▸ WHAT THE TASK ASKS
What you produce should be an exact transcription of the data, minus any pictures.
*** Opening of EXERCISE INPUT ***
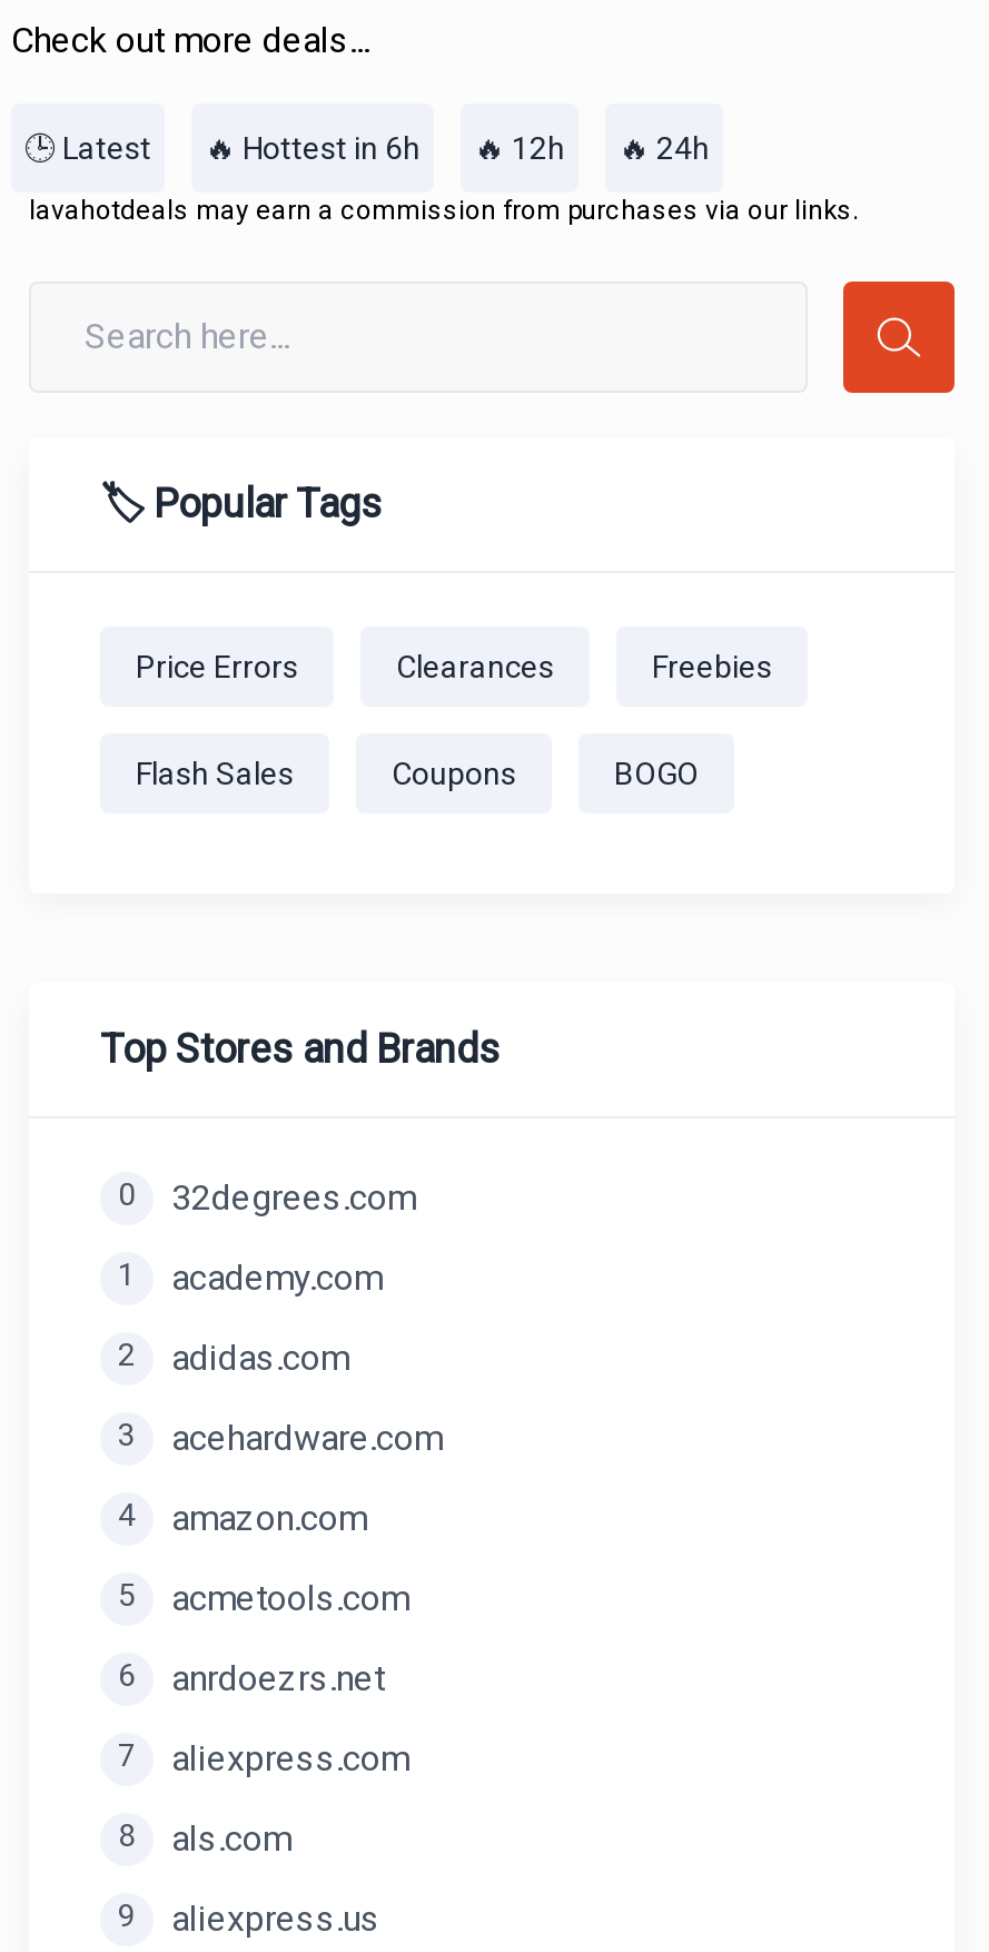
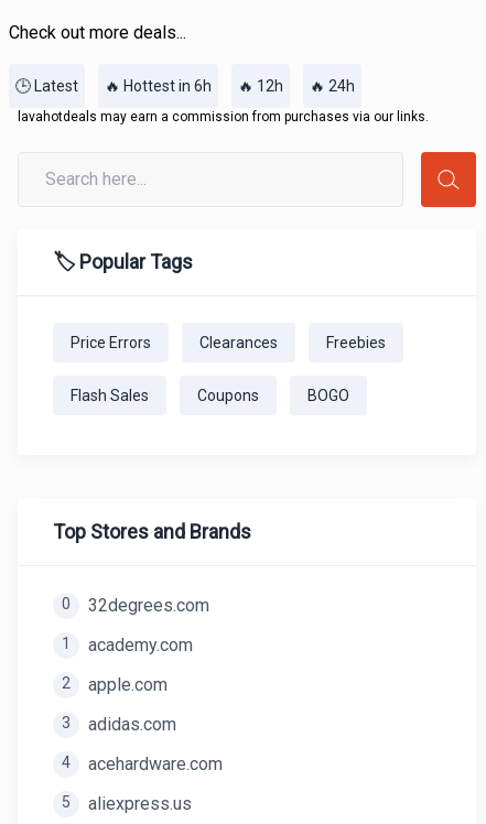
moved [171,1337,349,1379] -> [88,714,176,735]: adidas.com
none -> [88,674,168,695] apple.com
moved [171,1417,443,1459] -> [88,753,223,774]: acehardware.com
[171,1497,367,1539] amazon.com -> none
[118,1577,409,1933] acmetools.com | 6 | anrdoezrs.net | 7 | aliexpress.com | 8 | als.com | 9 -> none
*** Close of EXERCISE INPUT ***
▸ COMPLETED TASK
moved [171,1337,349,1379] -> [88,714,176,735]: adidas.com
none -> [88,674,168,695] apple.com
moved [171,1417,443,1459] -> [88,753,223,774]: acehardware.com
[171,1497,367,1539] amazon.com -> none
[118,1577,409,1933] acmetools.com | 6 | anrdoezrs.net | 7 | aliexpress.com | 8 | als.com | 9 -> none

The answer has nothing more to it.